Pendergast asintió con la cabeza.
—Esclerosis lateral amiotrófica. Ahora lo entiendo. Es la respuesta a la última pregunta que me quedaba: por qué se fue al pantano antes de que enloqueciera Slade.
—No entiendo —dijo Hayward.
—La enfermedad de Lou Gehrig. —Pendergast se volvió hacia la señora Brodie—. En este momento, por lo que parece, no sufre usted ninguno de sus síntomas.
—No tengo síntomas porque ya no estoy enferma. Después de recuperarse, Charles tuvo una época de… genialidad. De una genialidad increíble. Es el efecto de la gripe aviar. Tuvo ideas, ideas maravillosas. Ideas para ayudarme a mí… y a otros. Creó un tratamiento para la ELA, usando proteínas complejas criadas en cubas de células vivas. El primero de lo que ahora llaman fármacos «biotecnológicos». Charles fue el primero en elaborarlos, él solo, con diez años de adelanto. Tuvo que retirarse del mundo para hacer su obra. Lo hizo aquí, todo aquí.
—Ahora entiendo que esta sala parezca mucho más que una clínica —dijo Pendergast—. Es un laboratorio experimental.
—Sí. Al menos lo era, antes… antes de que Charles cambiara.
Hayward se volvió hacia ella.
—Es increíble. ¿Por qué no se lo ha contado a nadie?

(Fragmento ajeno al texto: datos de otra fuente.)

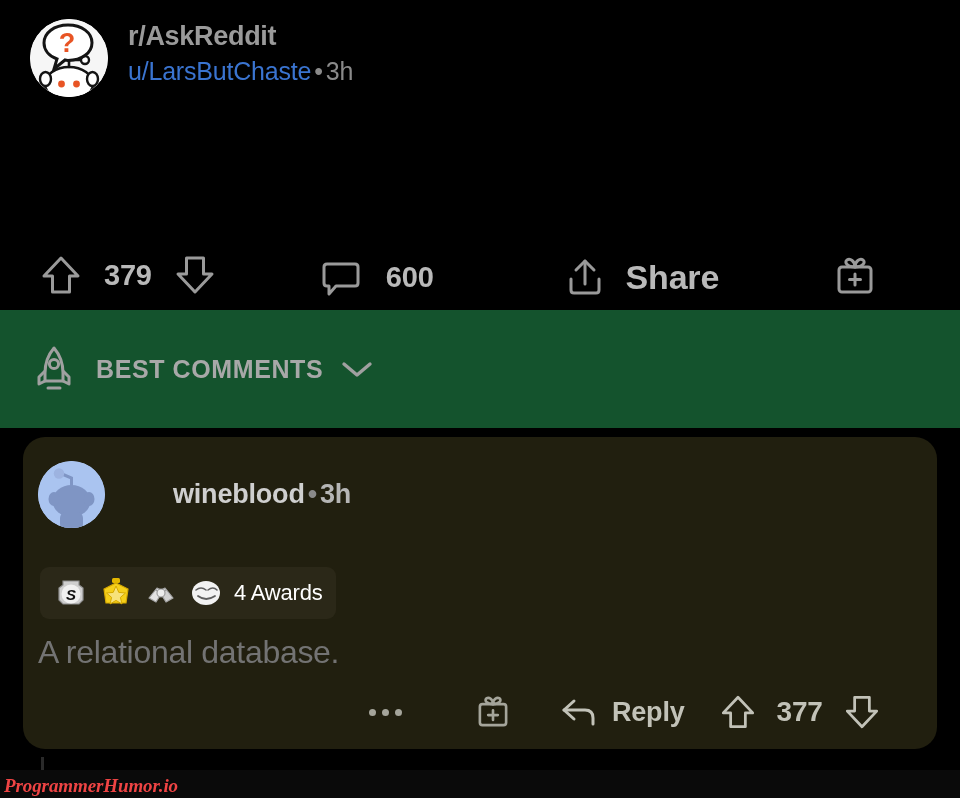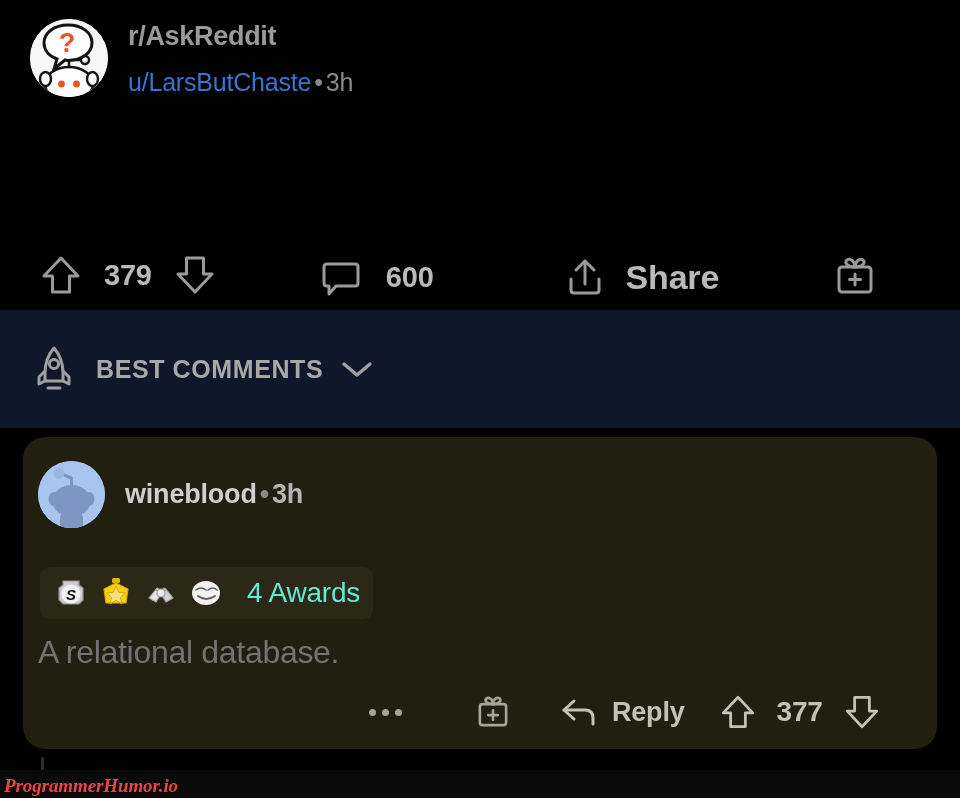--- a/index.html
+++ b/index.html
@@ -57,7 +57,7 @@
     font-weight: bold;
     color: #9a9a9a;
     letter-spacing: -0.3px;
-    margin-bottom: 20px;
+    margin-bottom: 9px;
   }
   .author-line {
     font-size: 25px;

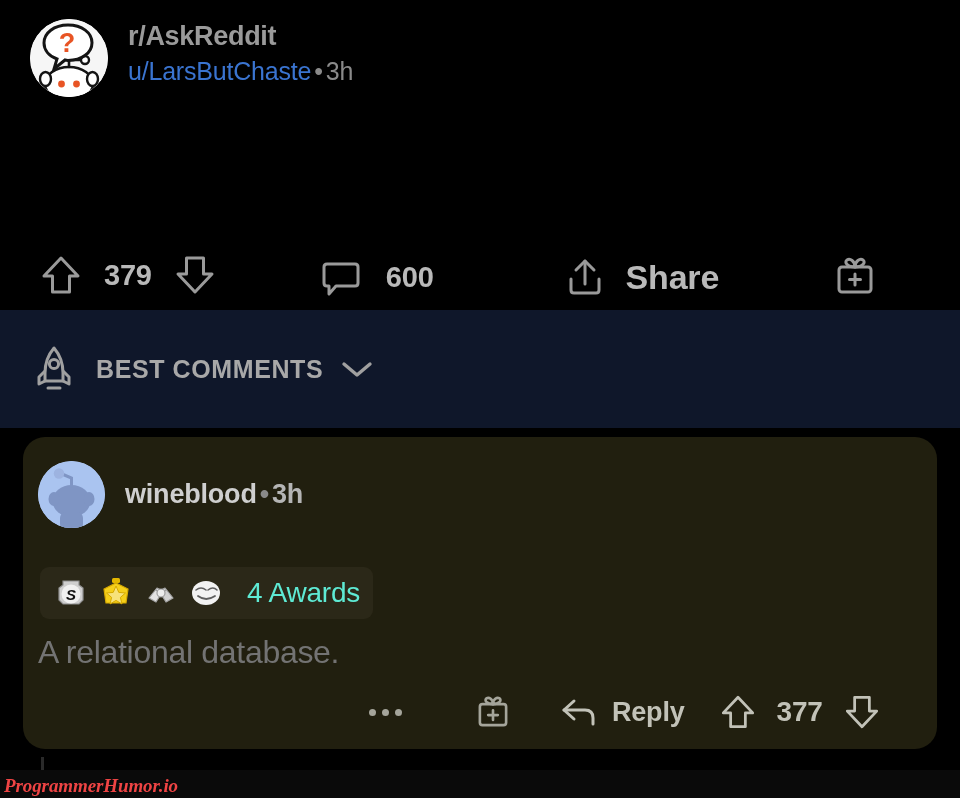--- a/index.html
+++ b/index.html
@@ -114,7 +114,7 @@
     left: 0; top: 310px;
     width: 960px;
     height: 118px;
-    background: #0f172a;
+    background: #14532d;
     display: flex;
     align-items: center;
   }

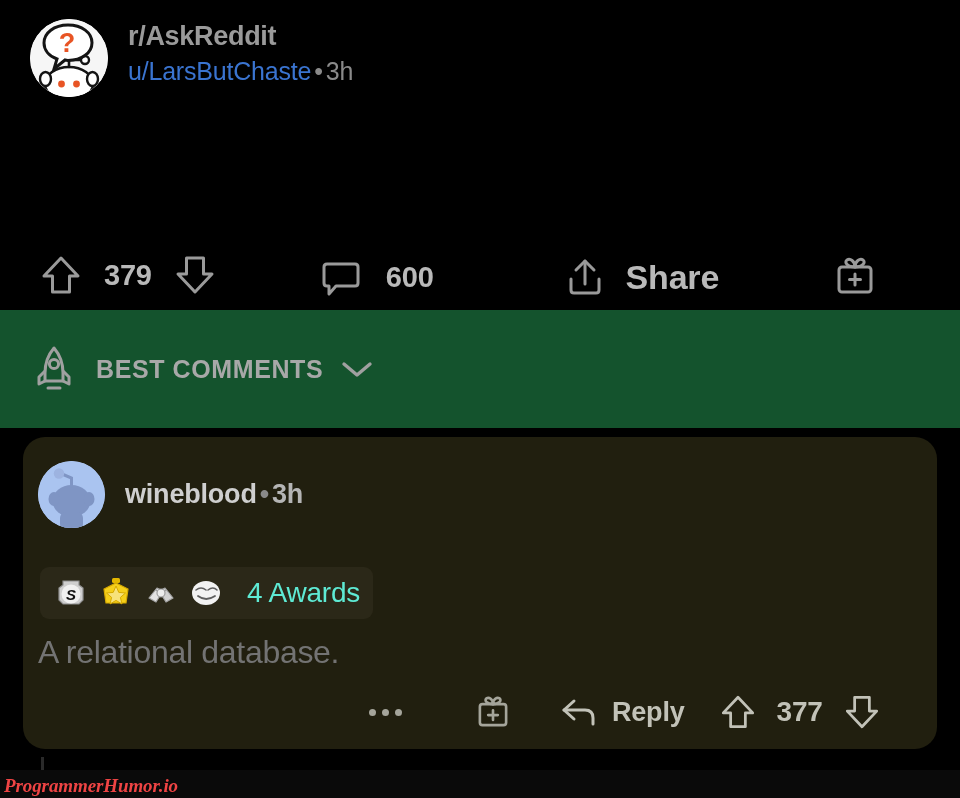--- a/index.html
+++ b/index.html
@@ -377,7 +377,7 @@
 
   <div class="comment-card"></div>
 
-  <div class="comment-head" style="position:absolute; left:38px; top:461px;">
+  <div class="comment-head" style="position:absolute; left:38px; top:461px;gap:48px;">
     <div class="user-avatar">
       <svg viewBox="0 0 67 67" xmlns="http://www.w3.org/2000/svg">
         <circle cx="33.5" cy="33.5" r="33.5" fill="#aac4f0"></circle>

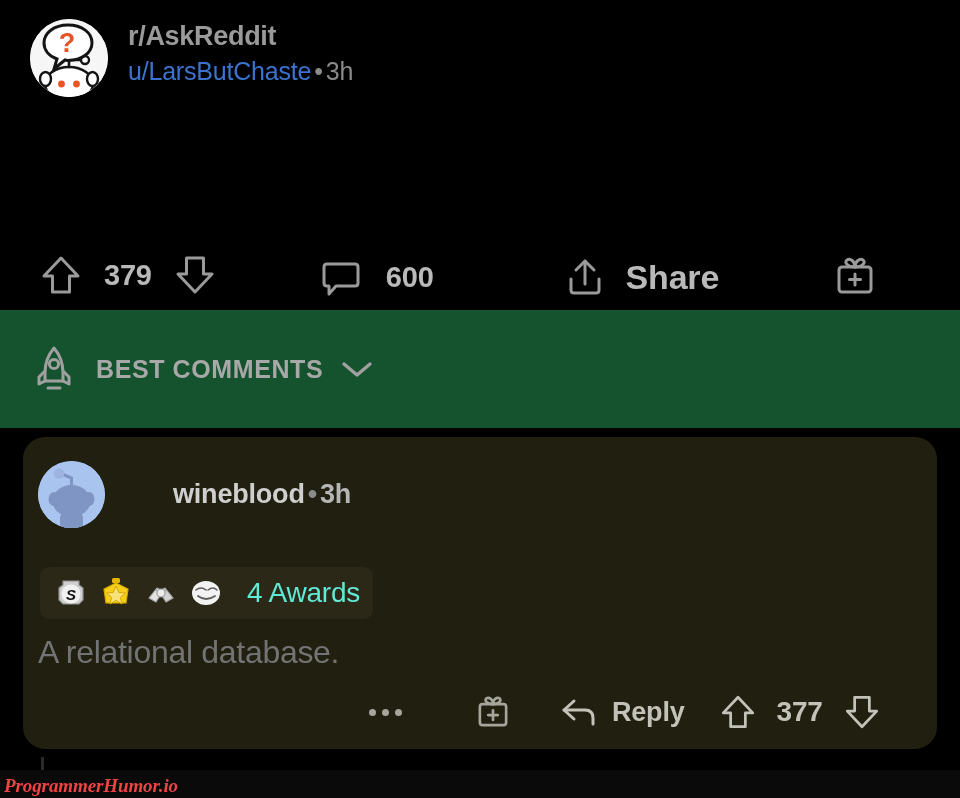--- a/index.html
+++ b/index.html
@@ -187,10 +187,10 @@
   }
   .award-ico svg { display:block; }
   .awards-count {
-    font-size: 28px;
-    color: #5eead4;
-    letter-spacing: -0.2px;
-    margin-left: 14px;
+    font-size: 22px;
+    color: #ffffff;
+    letter-spacing: -0.2px;
+    margin-left: 1px;
     white-space: nowrap;
   }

—Imposible —dijo la señora Brodie, casi susurrando—. El lo tenía todo en la cabeza. Por mucho que se lo suplicamos, nunca lo puso por escrito. Luego empeoró, y ya fue demasiado tarde. Por eso yo quería conseguir que volviera a ser como antes. El me quería. Me curó. Y ahora se ha llevado el secreto a la tumba.
Cuando zarparon de Spanish Island, unas espesas nubes cubrían la luna. Había poca luz, tanto para un francotirador cuanto para un piloto. Pendergast mantuvo la velocidad del barco al mínimo; el ruido del motor era casi inaudible mientras atravesaban la frondosa vegetación. Hayward iba sentada a proa, junto a unas muletas que habían cogido en la cabaña. Pensaba en silencio.
Pasó cerca de media hora sin que pronunciaran ni una sola palabra. Finalmente, Hayward salió de sus cavilaciones y se volvió hacia Pendergast, que pilotaba en la consola trasera.
—¿Por qué lo hizo Slade? —preguntó.
Los ojos de Pendergast relucieron un poco al mirarla.
—Me refiero a desaparecer —añadió Hayward—. A esconderse en este pantano.
—Debía de saber que estaba infectado —repuso Pendergast al cabo de un momento—. Ya había visto qué les había ocurrido a los demás. Se dio cuenta de que se volvería loco… o algo peor, y quiso asegurarse de poder controlar de algún modo los cuidados a los que le sometiesen. Spanish Island era una elección perfecta. Si aún no la habían descubierto, ya no la descubrirían. Y al haberla usado anteriormente de laboratorio, ya contaba con gran parte del instrumental que necesitaría él. No cabe duda de que albergaba esperanzas de curarse. Es posible que curase a June Brodie mientras intentaba descubrir el remedio de su enfermedad.
—Entiendo, pero ¿qué falta hacía todo ese montaje? Escenificar su muerte y la de la señora Brodie… Me refiero a que no era un fugitivo de la ley, ni nada por el estilo.
—No, de la ley no. Es cierto que parece una reacción muy drástica, pero en esas circunstancias no se suele pensar con claridad.
—Bueno, el caso es que ahora está muerto —añadió Hayward—. ¿Ha encontrado usted algo de paz?
Al principio el agente no contestó. Cuando lo hizo, su voz era monótona, inexpresiva.
—No.
—¿Por qué no? Ha resuelto el misterio y ha vengado el asesinato de su mujer.
—Acuérdese de lo que ha dicho Slade: en el futuro me espera una sorpresa. Solo podía referirse al segundo tirador, el que sigue ahí, en alguna parte. Mientras ande suelto, será un peligro para usted, para Vincent y para mí. Además… —Hizo una pausa—. Hay otra cosa.
—Siga.
—Mientras quede una persona, una sola, con responsabilidad en la muerte de Helen, no podré descansar.
Hayward le miró, pero de pronto Pendergast fijaba la vista en otro sitio. Parecía extrañamente cautivado por la luna llena, que había salido de detrás de las nubes, y se ponía al fin en el pantano. Unas listas de luz iluminaron un instante su rostro en el momento en el que la esfera se hundía en la densa vegetación.
Después, cuando la luna acabó desapareciendo bajo el horizonte, la luz se extinguió y el pantano volvió a sumirse en la oscuridad.